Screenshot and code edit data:
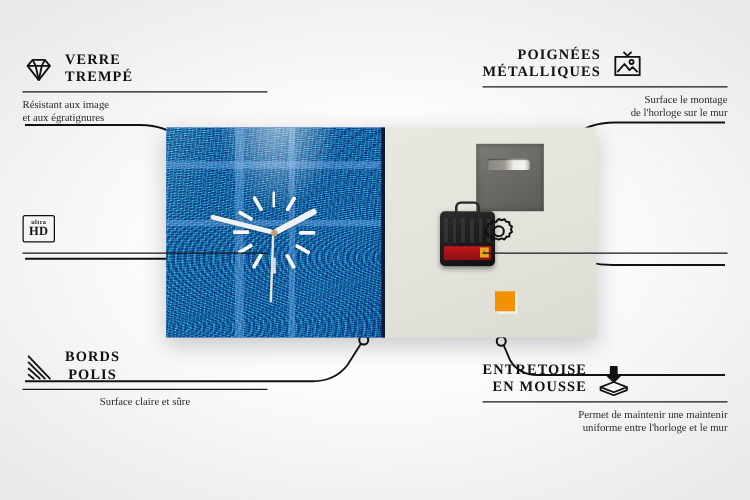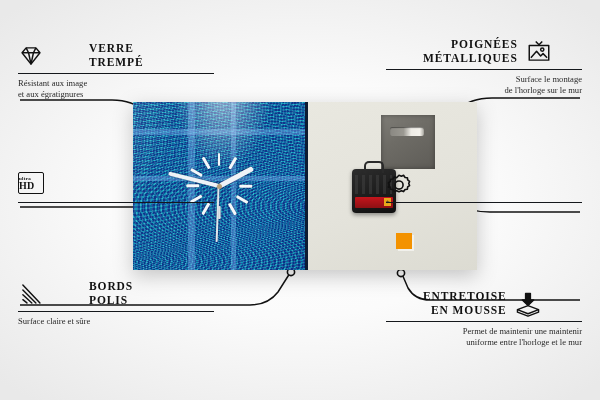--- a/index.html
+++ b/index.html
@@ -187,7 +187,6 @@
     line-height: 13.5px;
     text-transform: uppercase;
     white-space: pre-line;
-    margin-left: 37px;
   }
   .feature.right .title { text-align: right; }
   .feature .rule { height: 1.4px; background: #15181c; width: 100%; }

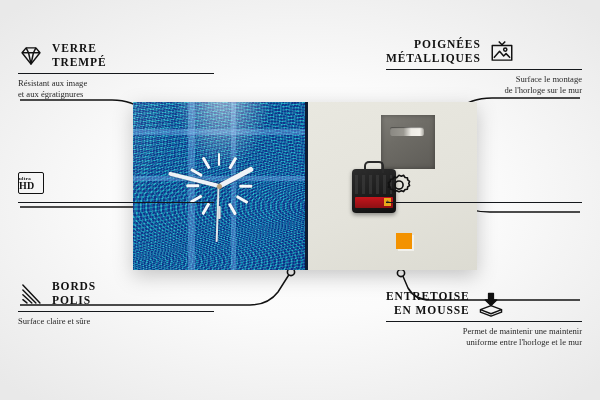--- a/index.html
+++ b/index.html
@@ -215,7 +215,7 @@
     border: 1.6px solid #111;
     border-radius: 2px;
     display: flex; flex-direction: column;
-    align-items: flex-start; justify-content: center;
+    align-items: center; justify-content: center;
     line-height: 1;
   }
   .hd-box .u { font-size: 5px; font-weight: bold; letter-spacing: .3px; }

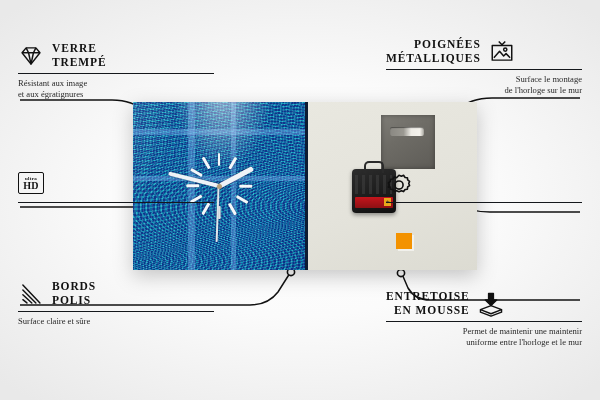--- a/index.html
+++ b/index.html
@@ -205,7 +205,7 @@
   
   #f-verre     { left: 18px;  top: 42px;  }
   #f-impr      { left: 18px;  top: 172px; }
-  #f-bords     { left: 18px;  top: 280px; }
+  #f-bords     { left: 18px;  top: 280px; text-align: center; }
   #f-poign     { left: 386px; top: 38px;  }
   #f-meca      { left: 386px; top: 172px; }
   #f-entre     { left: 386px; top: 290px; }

==

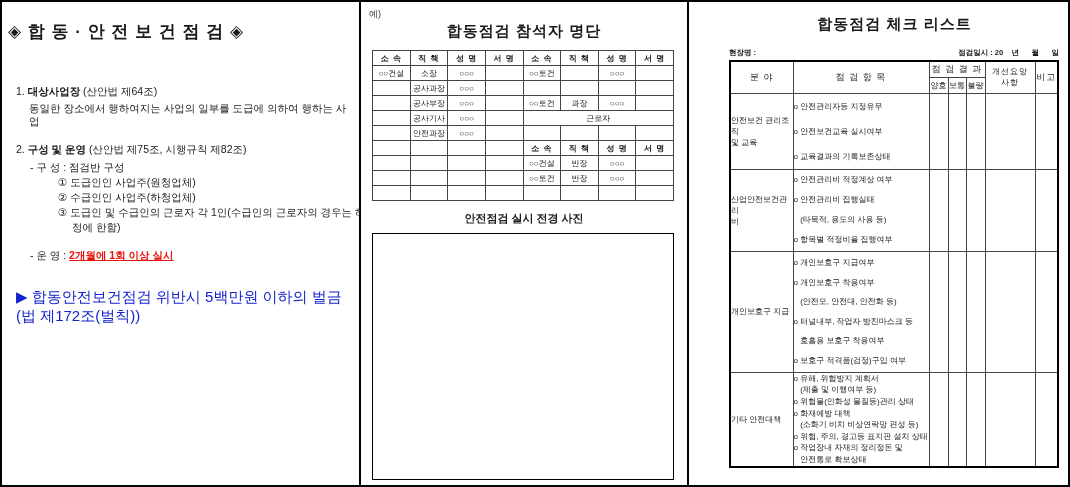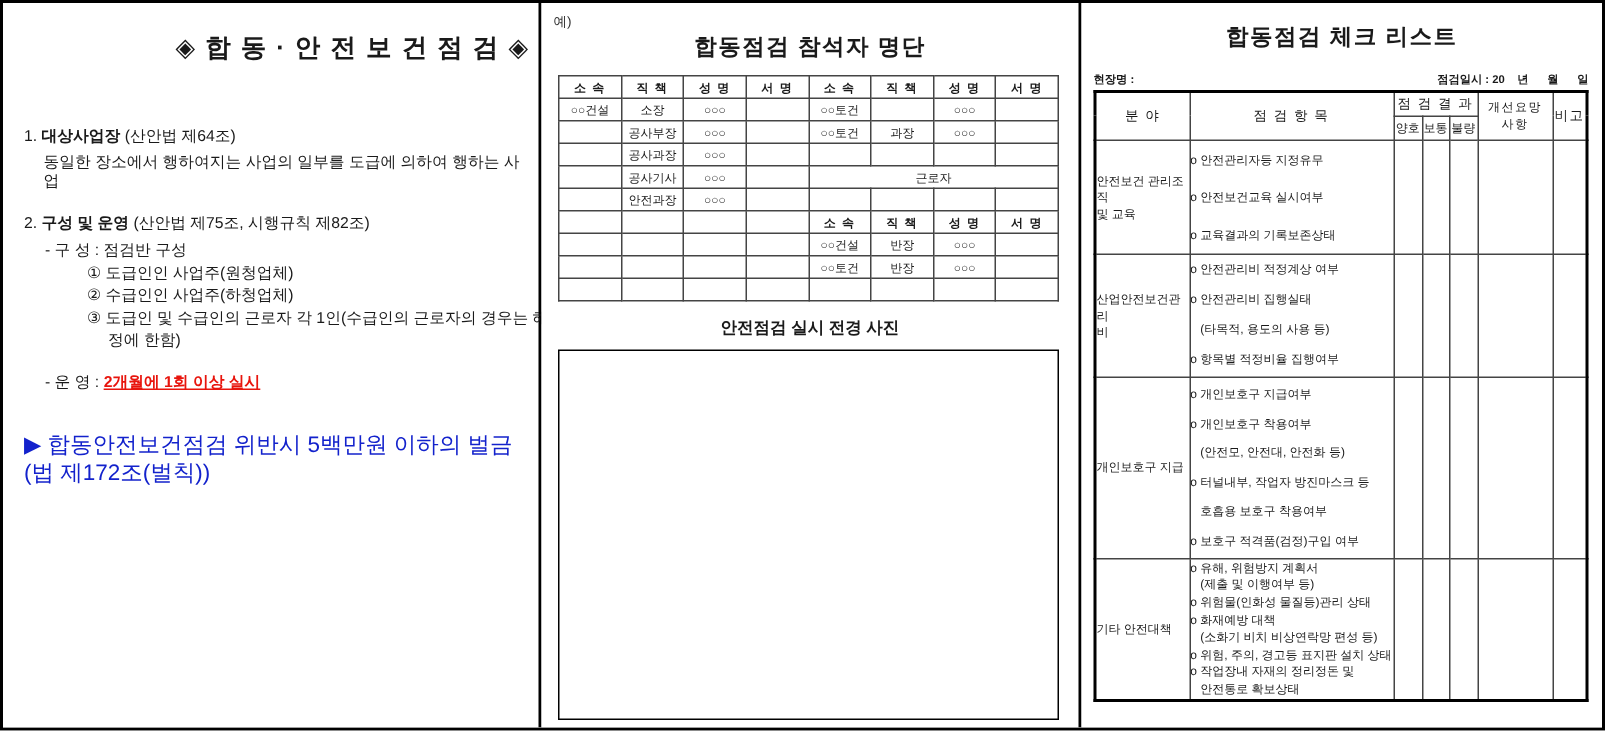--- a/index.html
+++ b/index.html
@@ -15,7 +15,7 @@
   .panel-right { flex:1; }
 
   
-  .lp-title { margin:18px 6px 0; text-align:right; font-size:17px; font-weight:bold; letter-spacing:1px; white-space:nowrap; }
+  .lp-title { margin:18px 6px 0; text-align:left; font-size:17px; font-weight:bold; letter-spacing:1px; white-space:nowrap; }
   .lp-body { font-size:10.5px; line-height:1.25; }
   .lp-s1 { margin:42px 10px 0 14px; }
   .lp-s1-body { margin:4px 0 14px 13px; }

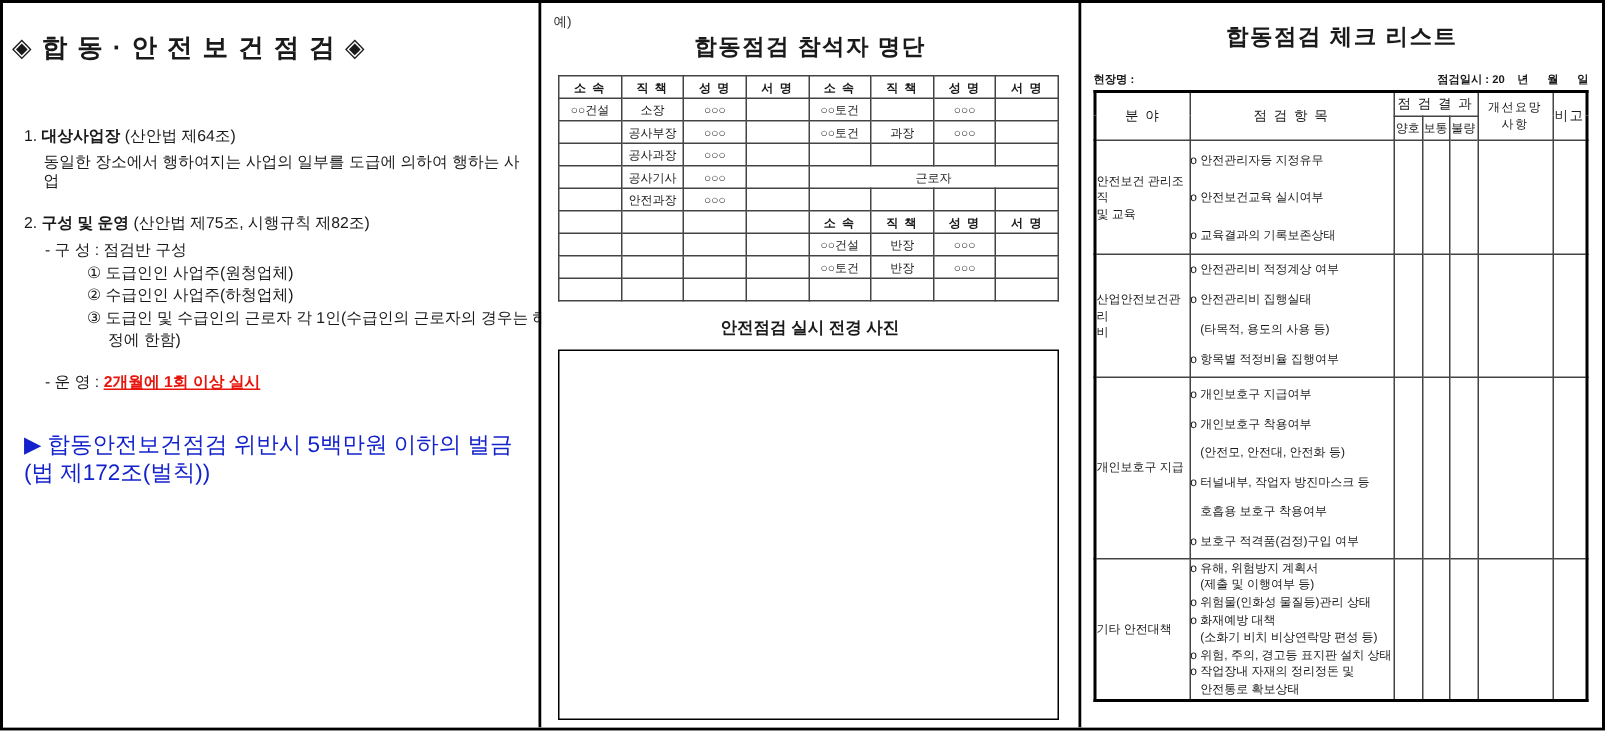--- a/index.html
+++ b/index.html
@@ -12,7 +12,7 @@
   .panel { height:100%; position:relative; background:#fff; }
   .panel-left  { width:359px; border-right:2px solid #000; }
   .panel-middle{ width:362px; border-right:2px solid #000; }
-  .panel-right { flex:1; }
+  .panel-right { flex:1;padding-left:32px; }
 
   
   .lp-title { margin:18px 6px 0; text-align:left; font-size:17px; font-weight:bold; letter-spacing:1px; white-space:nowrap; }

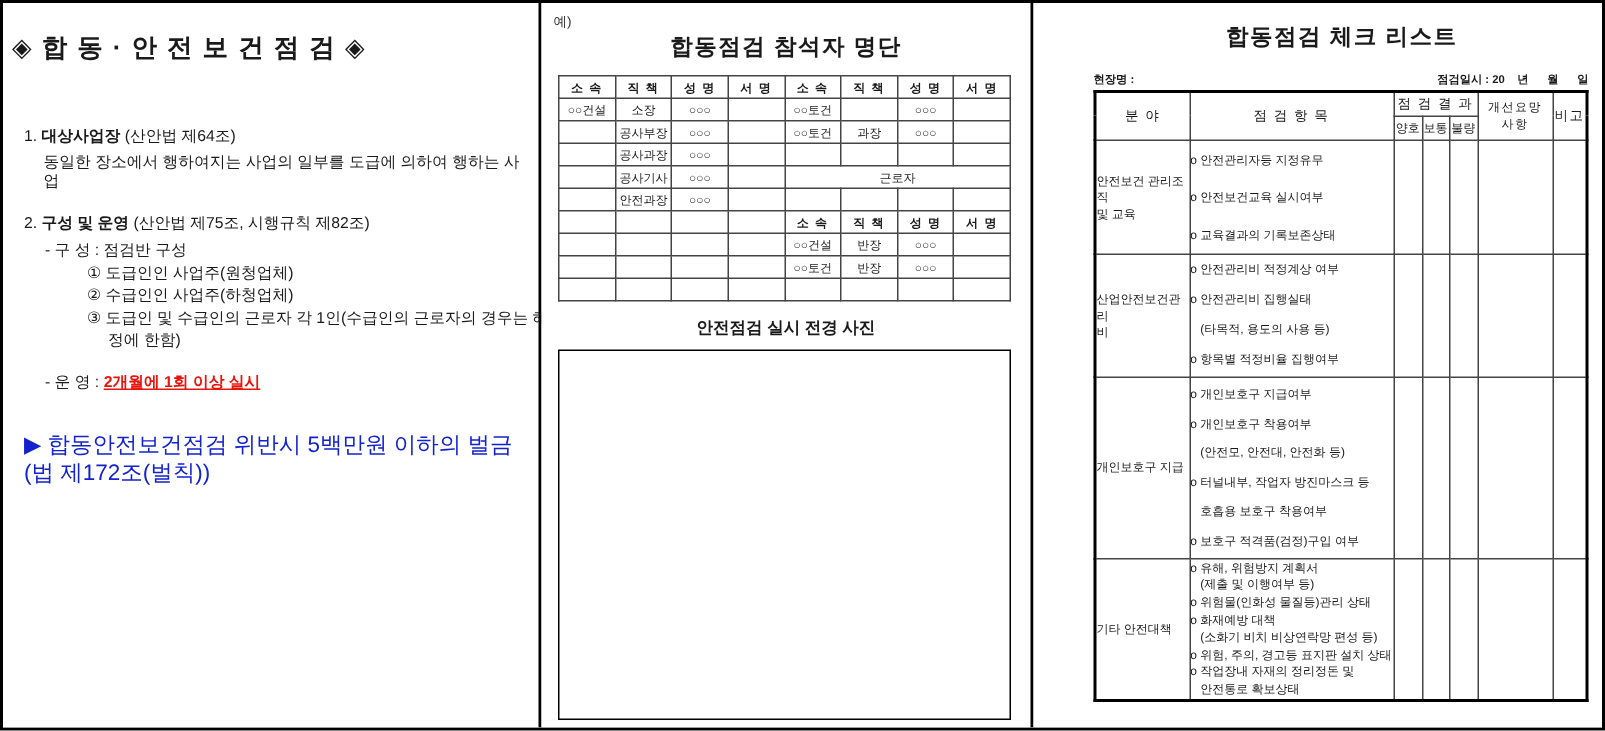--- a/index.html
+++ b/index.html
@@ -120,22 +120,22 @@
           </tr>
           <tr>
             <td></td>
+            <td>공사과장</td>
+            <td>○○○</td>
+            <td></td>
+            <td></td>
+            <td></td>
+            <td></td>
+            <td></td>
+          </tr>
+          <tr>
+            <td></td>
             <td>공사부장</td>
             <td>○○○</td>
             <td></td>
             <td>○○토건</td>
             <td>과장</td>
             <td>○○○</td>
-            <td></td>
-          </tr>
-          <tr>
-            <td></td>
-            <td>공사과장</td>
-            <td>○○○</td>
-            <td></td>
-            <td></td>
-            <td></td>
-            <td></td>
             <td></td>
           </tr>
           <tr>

--

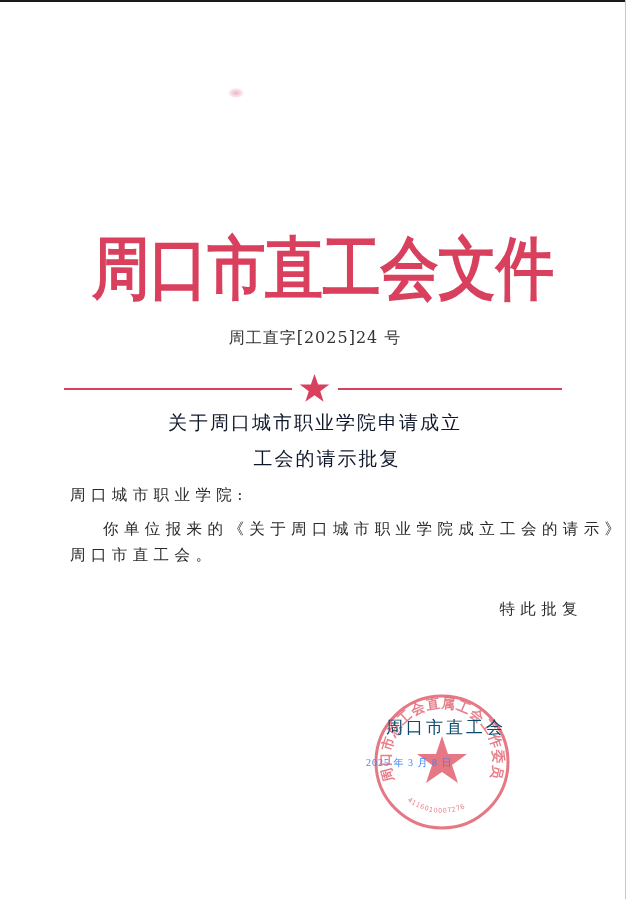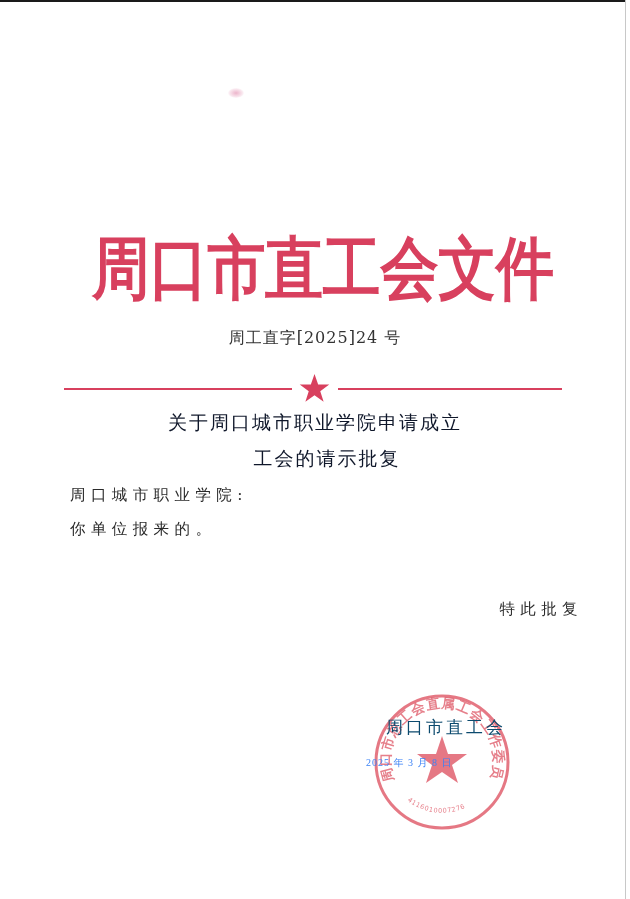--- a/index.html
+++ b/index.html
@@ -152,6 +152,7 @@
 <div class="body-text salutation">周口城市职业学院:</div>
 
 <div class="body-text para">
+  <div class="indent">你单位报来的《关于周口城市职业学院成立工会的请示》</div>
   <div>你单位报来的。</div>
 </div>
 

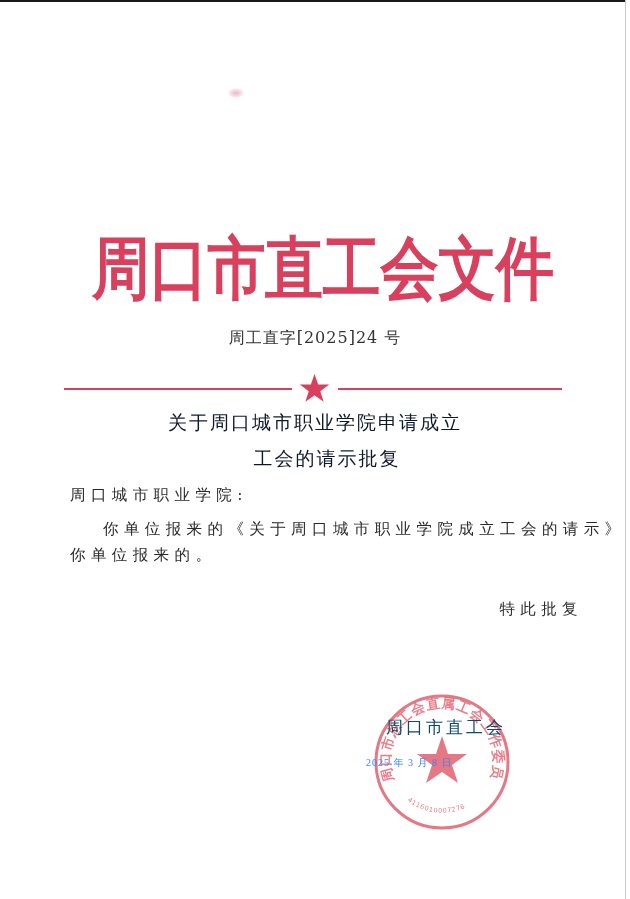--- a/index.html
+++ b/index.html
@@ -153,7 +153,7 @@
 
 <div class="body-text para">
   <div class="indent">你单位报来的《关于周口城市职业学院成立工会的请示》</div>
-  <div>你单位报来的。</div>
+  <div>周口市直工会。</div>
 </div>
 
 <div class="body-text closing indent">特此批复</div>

*Requirement*. The data above holds the lines to copy: start at the one with "5px; font-weight: bold;", stop at the one with "386px; top: 290px;", include both, copy them exactly without pictures, and copy nothing else.

*Reply to the exercise*.
   .hd-box .u { font-size: 5px; font-weight: bold; letter-spacing: .3px; }

--- a/index.html
+++ b/index.html
@@ -205,7 +205,7 @@
   
   #f-verre     { left: 18px;  top: 42px;  }
   #f-impr      { left: 18px;  top: 172px; }
-  #f-bords     { left: 18px;  top: 280px; }
+  #f-bords     { left: 18px;  top: 280px; text-align: center; }
   #f-poign     { left: 386px; top: 38px;  }
   #f-meca      { left: 386px; top: 172px; }
   #f-entre     { left: 386px; top: 290px; }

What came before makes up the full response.